George’s themes resonate in Daphne Fitzpatrick’s sculptural installation: a growing mound of the artist’s worn out athletic shoes. This witty work, titled Tomboy, conjures sexual and gendered fairy tales (some shoes will never fit) and a butch’s boasts (nobody can fit these shoes). But Fitzpatrick may also be signaling the isolation of identity; only her shoes can make that pile grow. And, like a reversal of Felix Gonzales-Torres’ installations that shrink as viewers take away candy and prints, this sculpture suggests loss: physicality and a youth—her tomboy—that is sliding past.

Nearby, Alison Halter’s What’s so funny? softly grainy video reinforces and challenges the theme of bliss—it captures women laughing; one after another throws her head back, slides into tears, rolls on the floor, covers her mouth and clutches her belly or her face —offering sequential snapshots that name the soft edges between pleasure and pain, and the awkwardness of affect, or how emotions are worn, and “read” by others. Does one woman have a black eye? Is her laughter a lie or is she just toughing it out?

Kelli Connell’s luminescent staged photographs also confound simple readings. Each features a female couple, but every body belongs to the same woman. Is Connell playing with feminist fantasies of easy loving between ladies or encouraging the queer question: Who is tomboy—the woman on top or the one wearing lipstick?

One answer offered to the question—Who is tomboy?—may be unintended: The near-total absence, paired with some uncomfortable presences, of women of color in the exhibit indicate that Tomboy is probably white..

For example, Leeza Meksin’s tactile interactive piece, replete with gendered neoprene bags and mysterious toys is a play party on a wall. A “black mammy” statue in the midst of these sexy utensils, linked by a pulley to an ironing board and a spatula, is a freighted presence.

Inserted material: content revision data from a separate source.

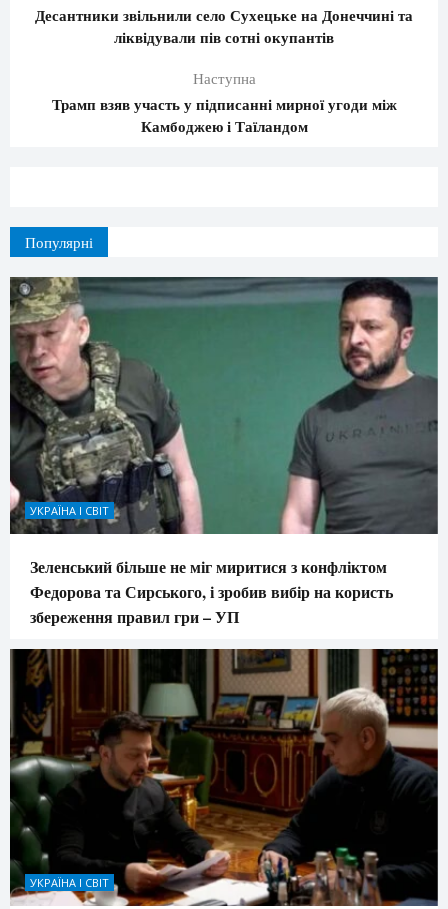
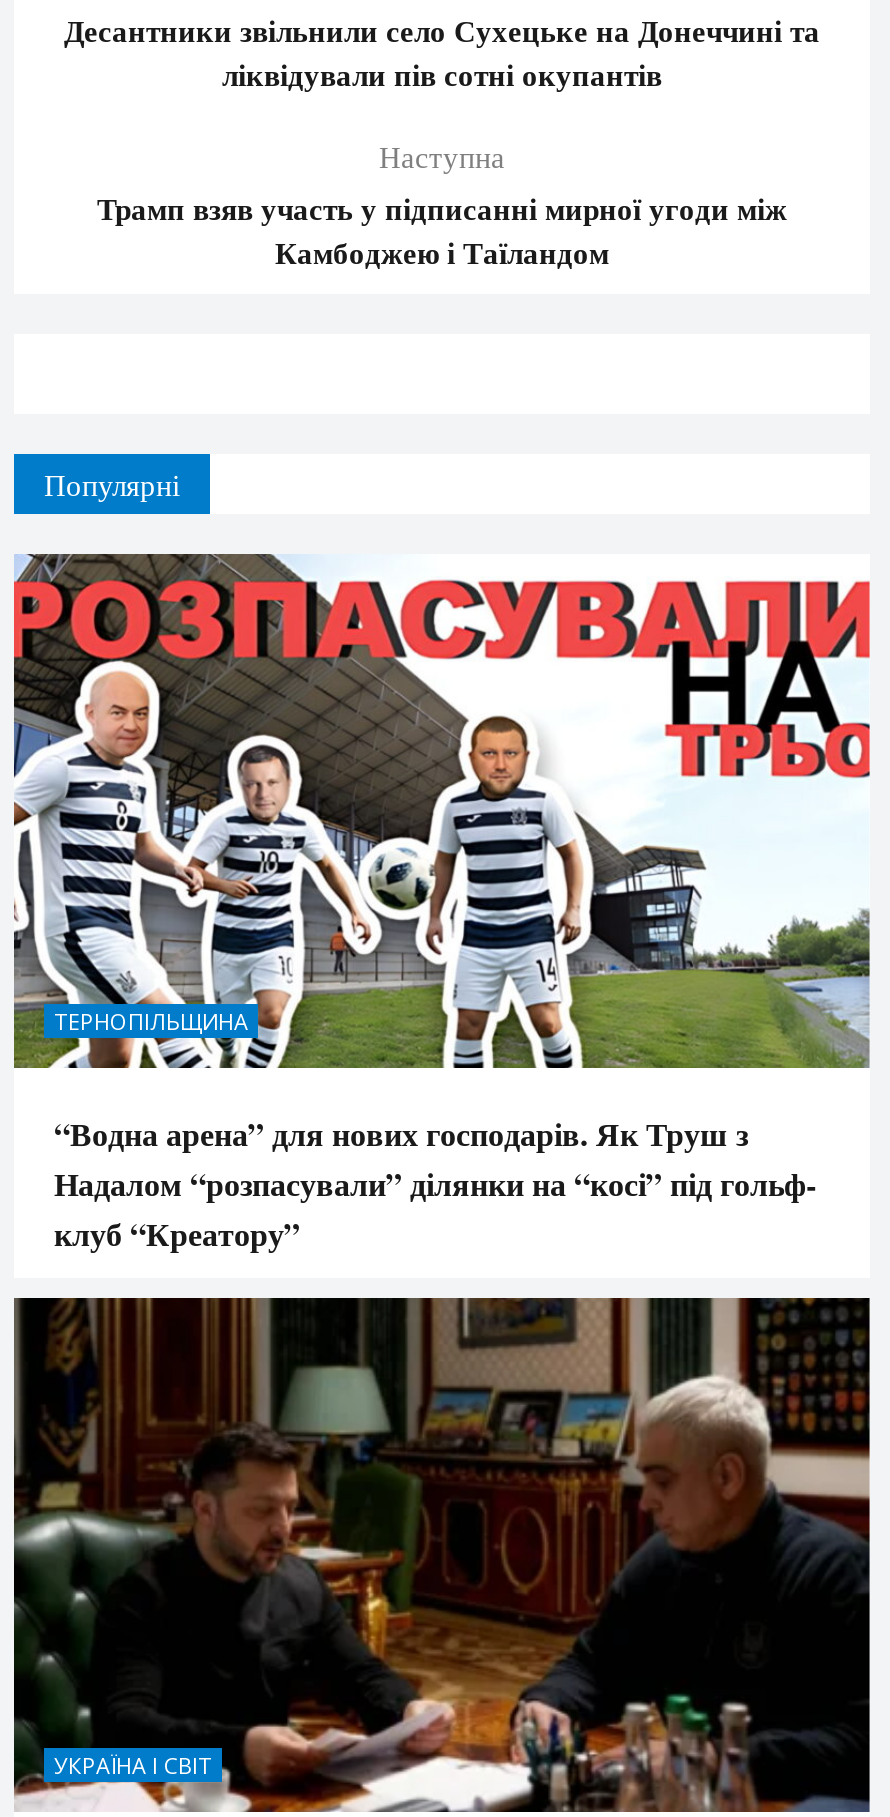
- [image]
- УКРАЇНА І СВІТ
+ [image]
+ ТЕРНОПІЛЬЩИНА

- Зеленський більше не міг миритися з конфліктом
- Федорова та Сирського, і зробив вибір на користь
- збереження правил гри – УП
+ “Водна арена” для нових господарів. Як Труш з
+ Надалом “розпасували” ділянки на “косі” під гольф-
+ клуб “Креатору”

The exhibit insists that identity is performed; the inclusion of the caricature may be an attempted nod in this direction, but it misses the mark.

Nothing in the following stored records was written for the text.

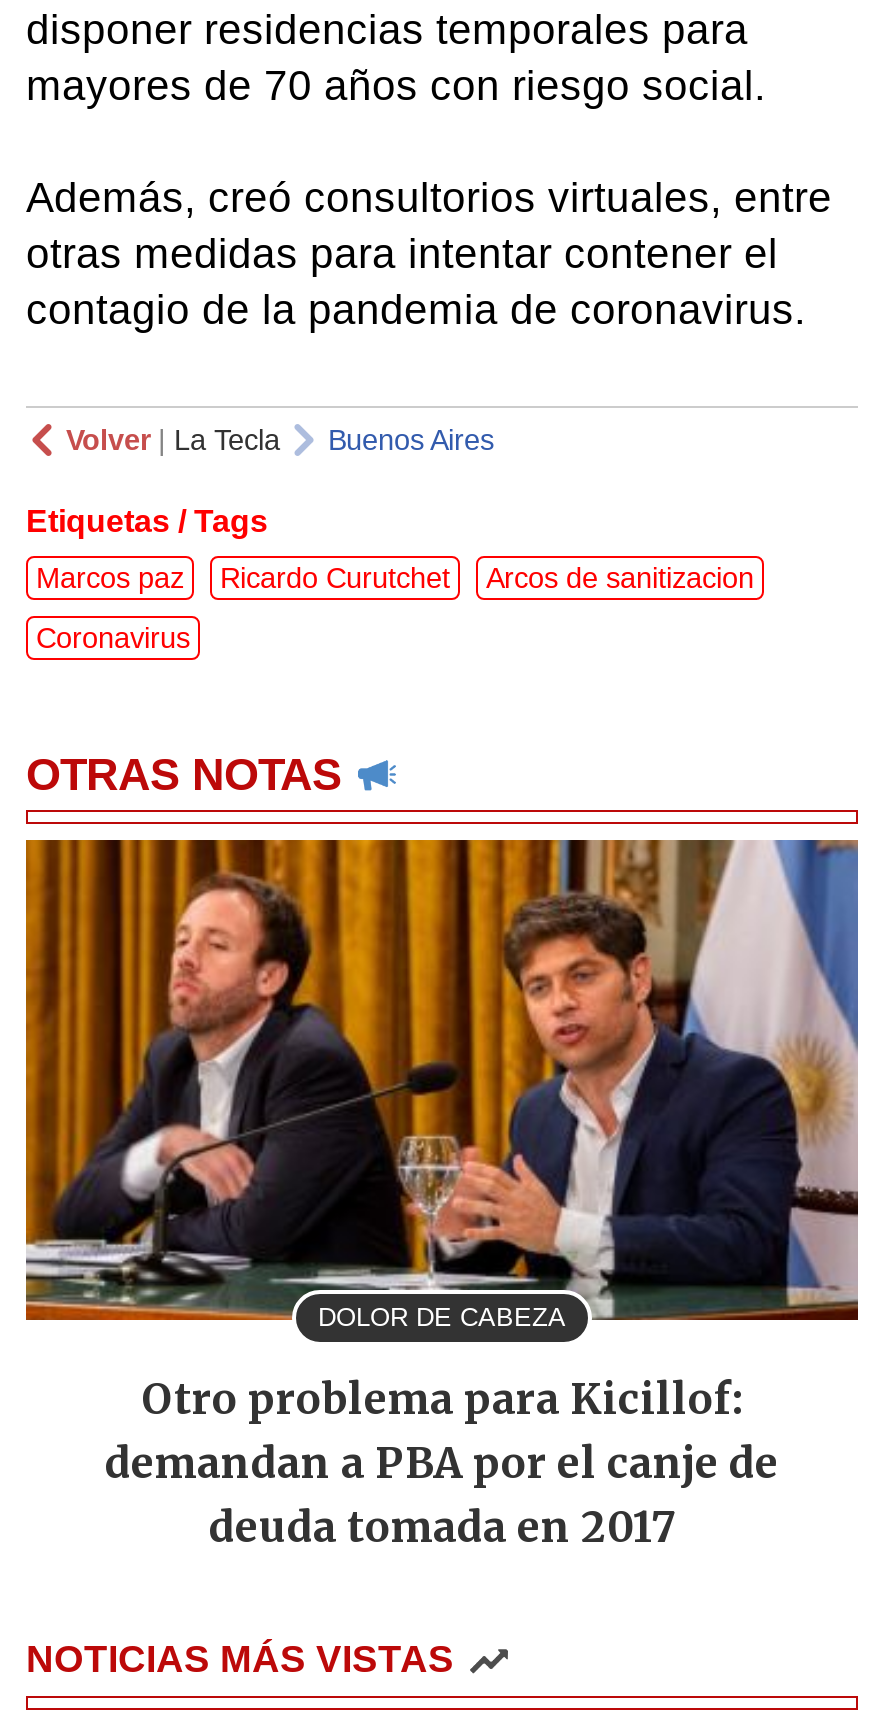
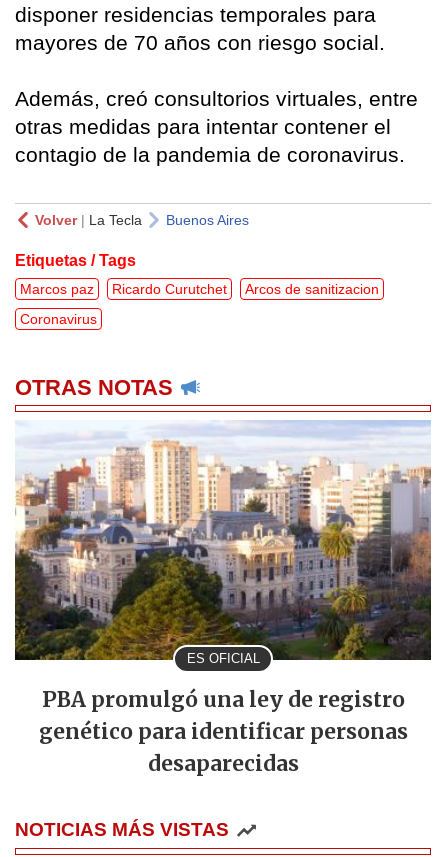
- [image]
- DOLOR DE CABEZA
+ [image]
+ ES OFICIAL

- Otro problema para Kicillof:
- demandan a PBA por el canje de
- deuda tomada en 2017
+ PBA promulgó una ley de registro
+ genético para identificar personas
+ desaparecidas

Irony, play and race also surface in another video by Halter. In Please, Please, Please, a young apparently white woman paints teardrops on her face until it is nearly covered with the marks. Is Halter, as the curator’s statement asserts, “poking fun at the sadness of the [Smith’s] song” someone is singing in the background? Or, is she commenting on our national fascination with black masculine forms—in this case, “gangsta” (teardrop tattoos, see Lil Wayne) and the soul singer (via James Brown‘s 1956 hit, Please, Please, Please)? Perhaps she’s doing both, along with some tomboyish appropriation of her own.

Dana DeGiulio adroitly claims another kind of gendered power: her thick black wall splashes one-up Jackson Pollack. He’s canonical, but she exceeds the canvas and other parameters with painted ejaculations that shout anger, pleasure, and the power of performing artist. This is serious play, and messy.

Vexing and thrilling, Tomboy is worth the bite.

Participating Artists: 
Kelli Connell, Dana DeGiulio, Daphne Fitzpatrick, Mary George, Allison Halter and Leeza Meksin.

Therese Quinn worked as an exhibit researcher, developer, and evaluator for a decade, and is currently Chair and Associate Professor of Art Education at the School of the Art Institute of Chicago.

Erica R. Meiners Professor at Northeastern Illinois University, teaches, organizes and writes about LGBTQ lives, justice movements, and prison abolition.